:: INPUT DATA ::

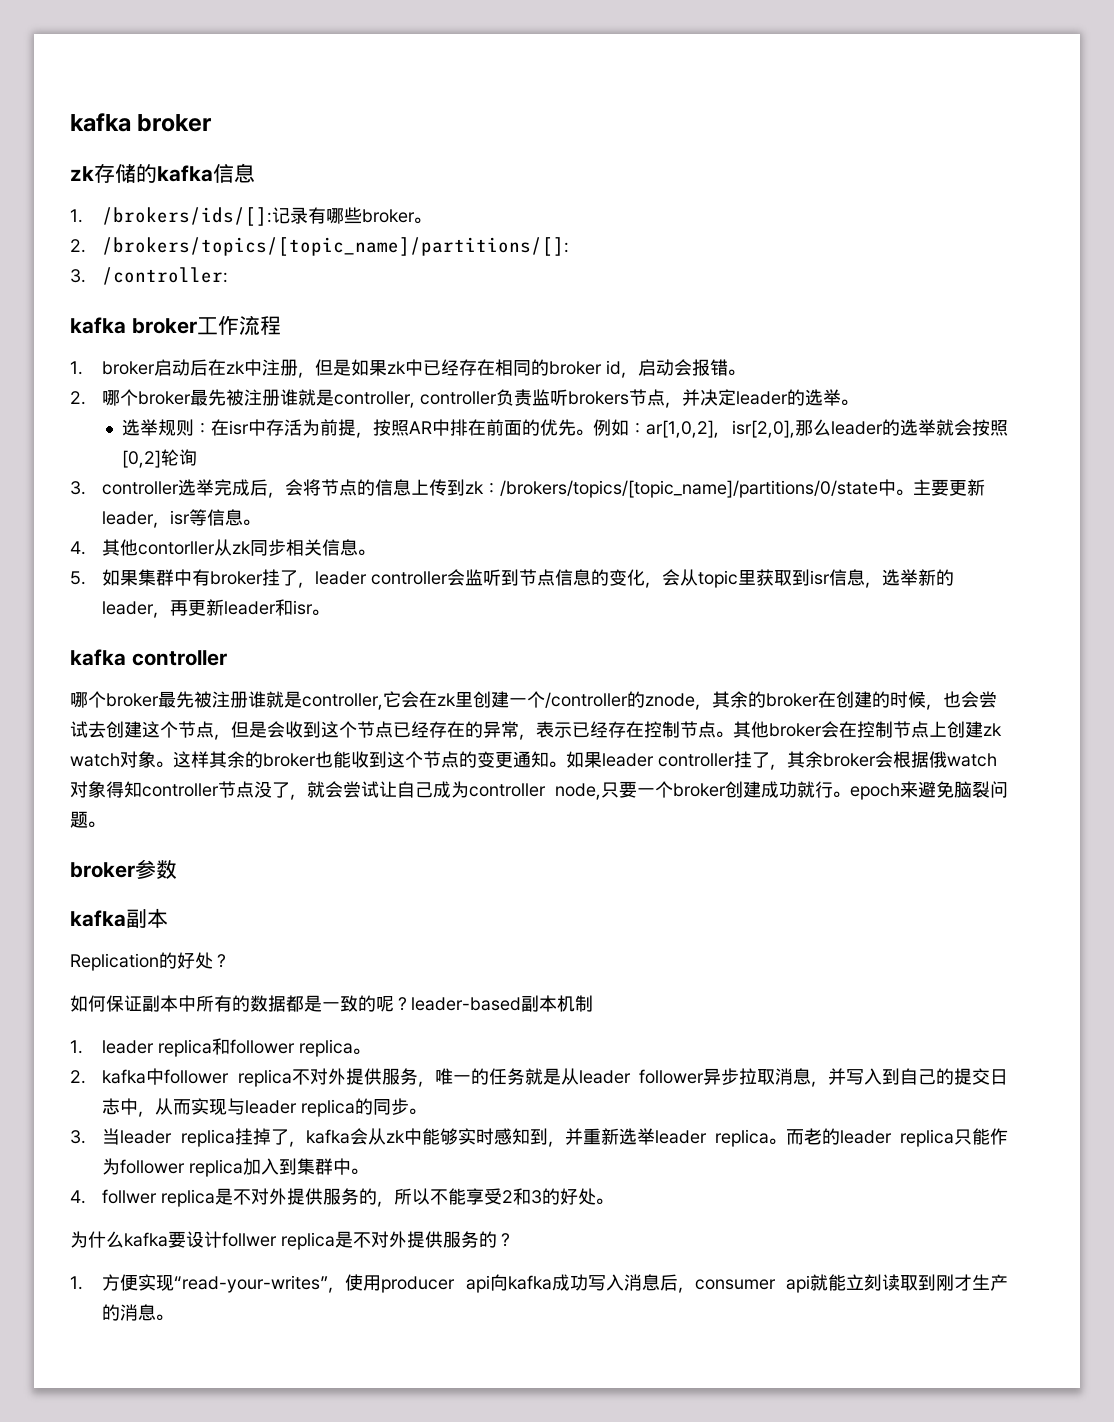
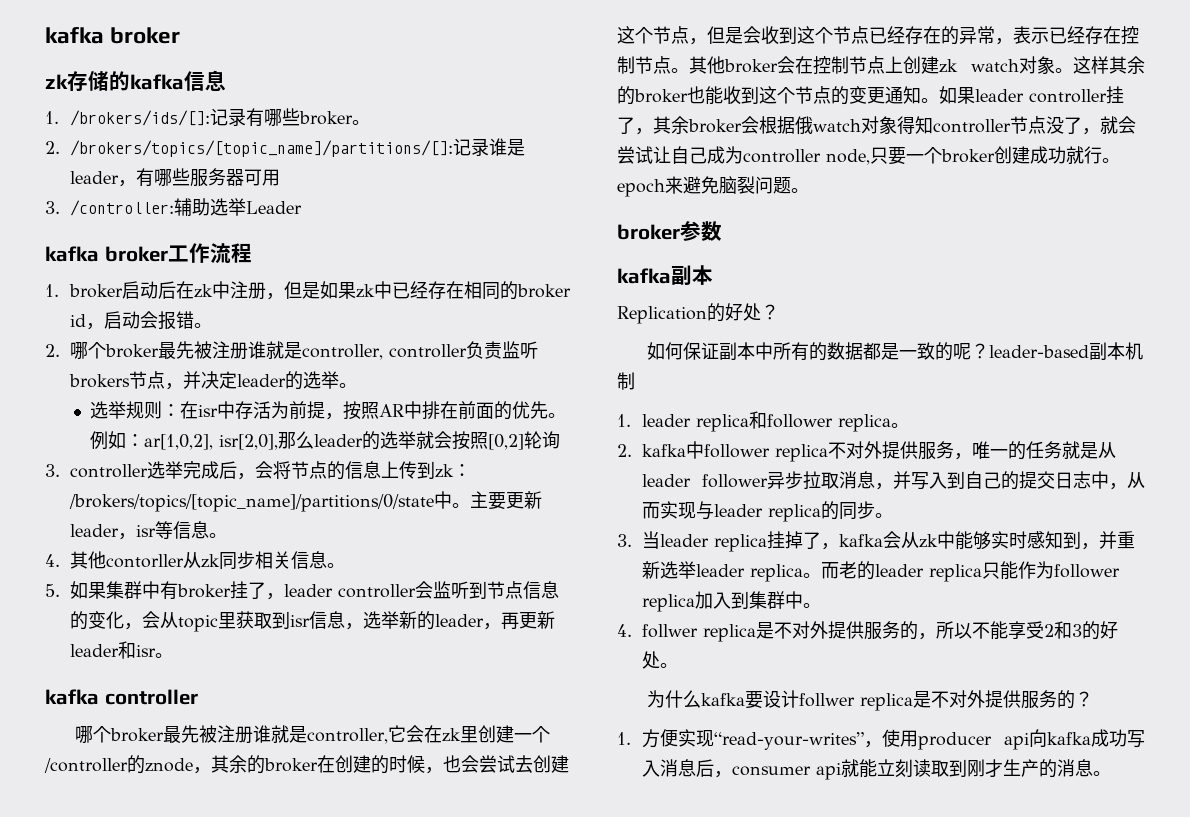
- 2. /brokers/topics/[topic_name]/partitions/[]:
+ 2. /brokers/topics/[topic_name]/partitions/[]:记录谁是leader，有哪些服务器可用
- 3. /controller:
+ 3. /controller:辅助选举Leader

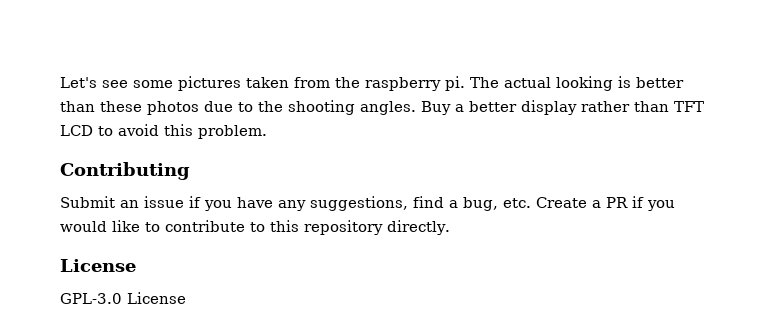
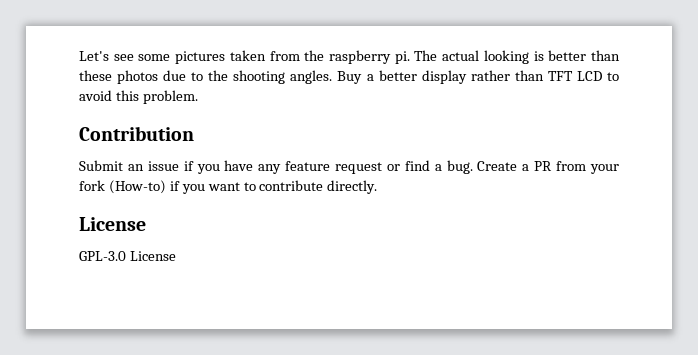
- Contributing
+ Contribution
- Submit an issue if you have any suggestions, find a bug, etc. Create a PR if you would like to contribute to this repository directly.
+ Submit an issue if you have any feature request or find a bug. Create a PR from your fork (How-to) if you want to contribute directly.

:::
:: INPUT DATA ::

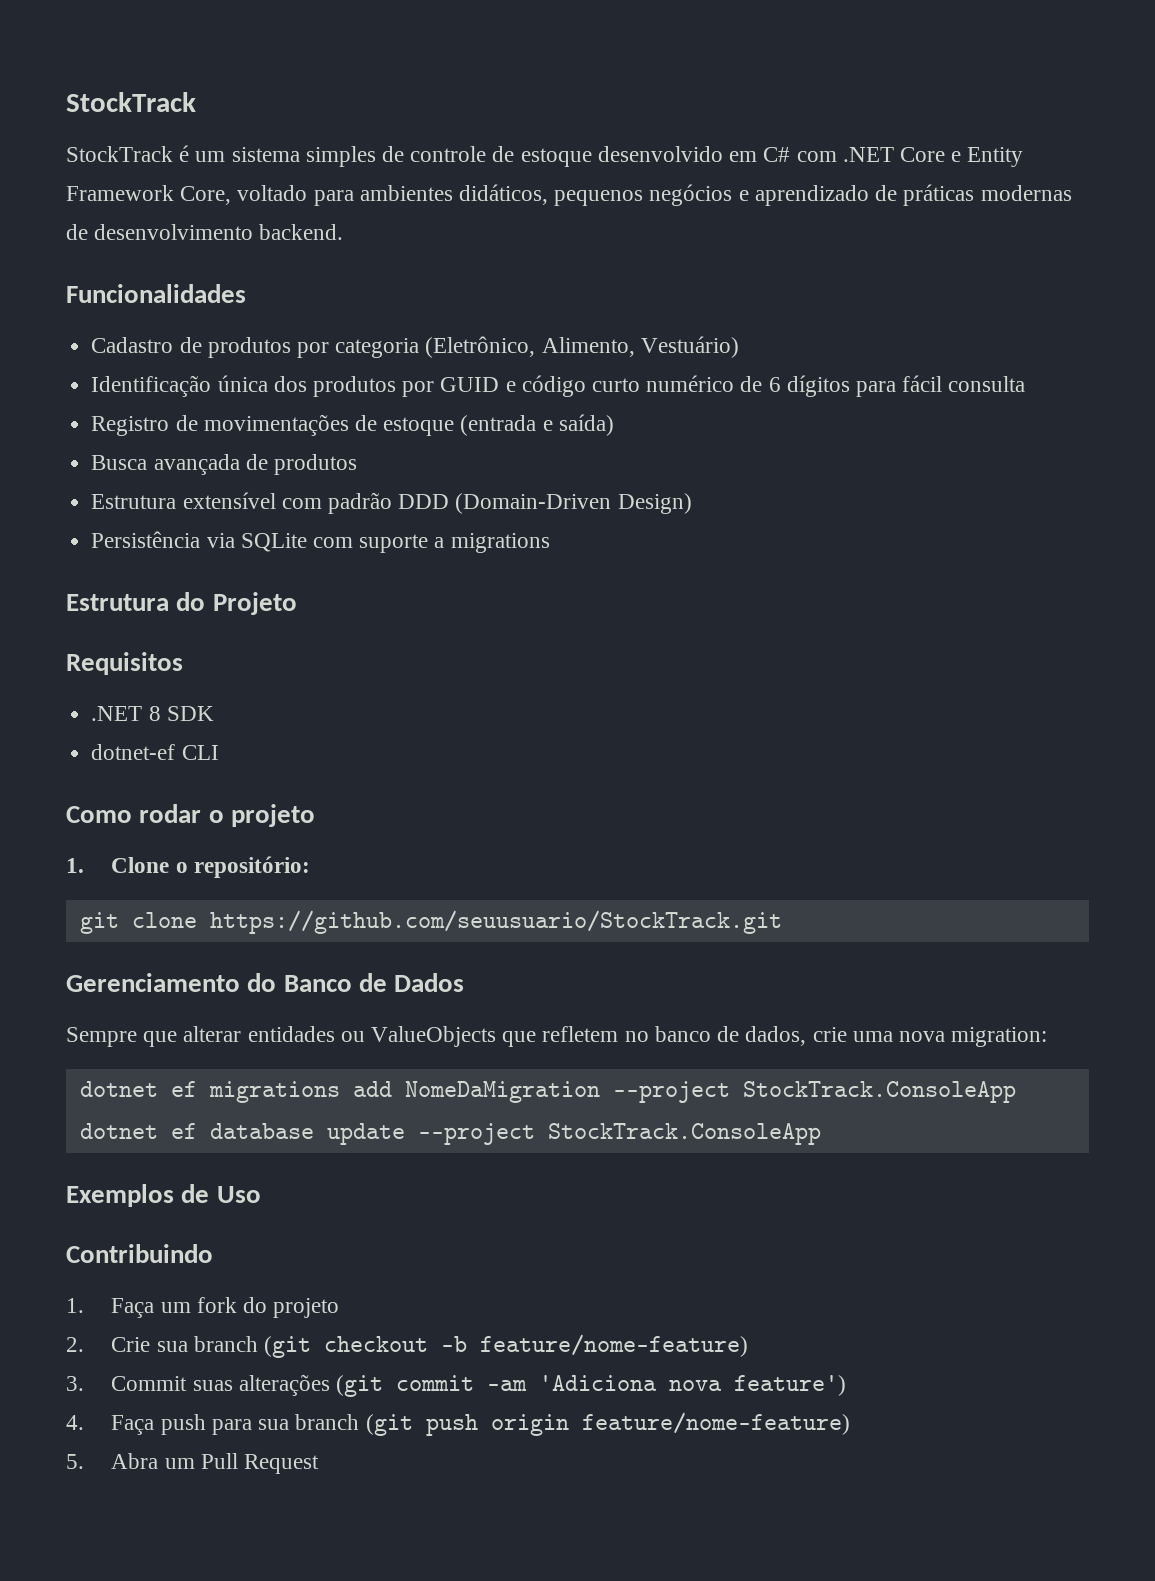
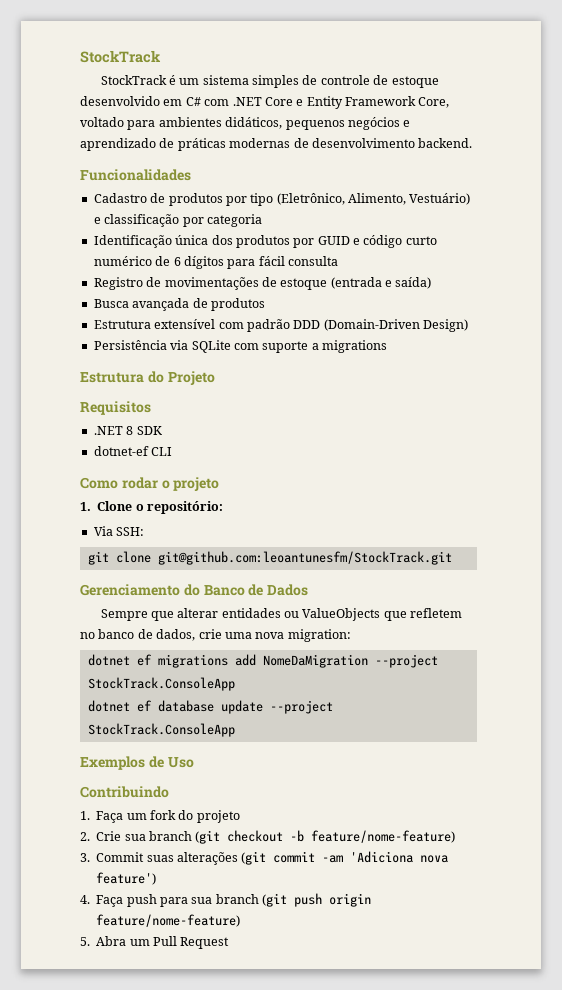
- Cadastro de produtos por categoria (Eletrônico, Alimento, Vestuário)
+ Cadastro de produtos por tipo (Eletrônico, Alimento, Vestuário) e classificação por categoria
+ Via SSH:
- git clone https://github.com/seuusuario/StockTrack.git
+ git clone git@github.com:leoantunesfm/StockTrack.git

:::
:: INPUT DATA ::

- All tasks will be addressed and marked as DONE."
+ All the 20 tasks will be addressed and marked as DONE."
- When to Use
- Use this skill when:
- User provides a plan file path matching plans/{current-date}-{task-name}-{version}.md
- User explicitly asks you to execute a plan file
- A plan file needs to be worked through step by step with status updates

:::

Your task is to list each line of the records with the word "categoria".

- Cadastro de produtos por categoria (Eletrônico, Alimento, Vestuário)
+ Cadastro de produtos por tipo (Eletrônico, Alimento, Vestuário) e classificação por categoria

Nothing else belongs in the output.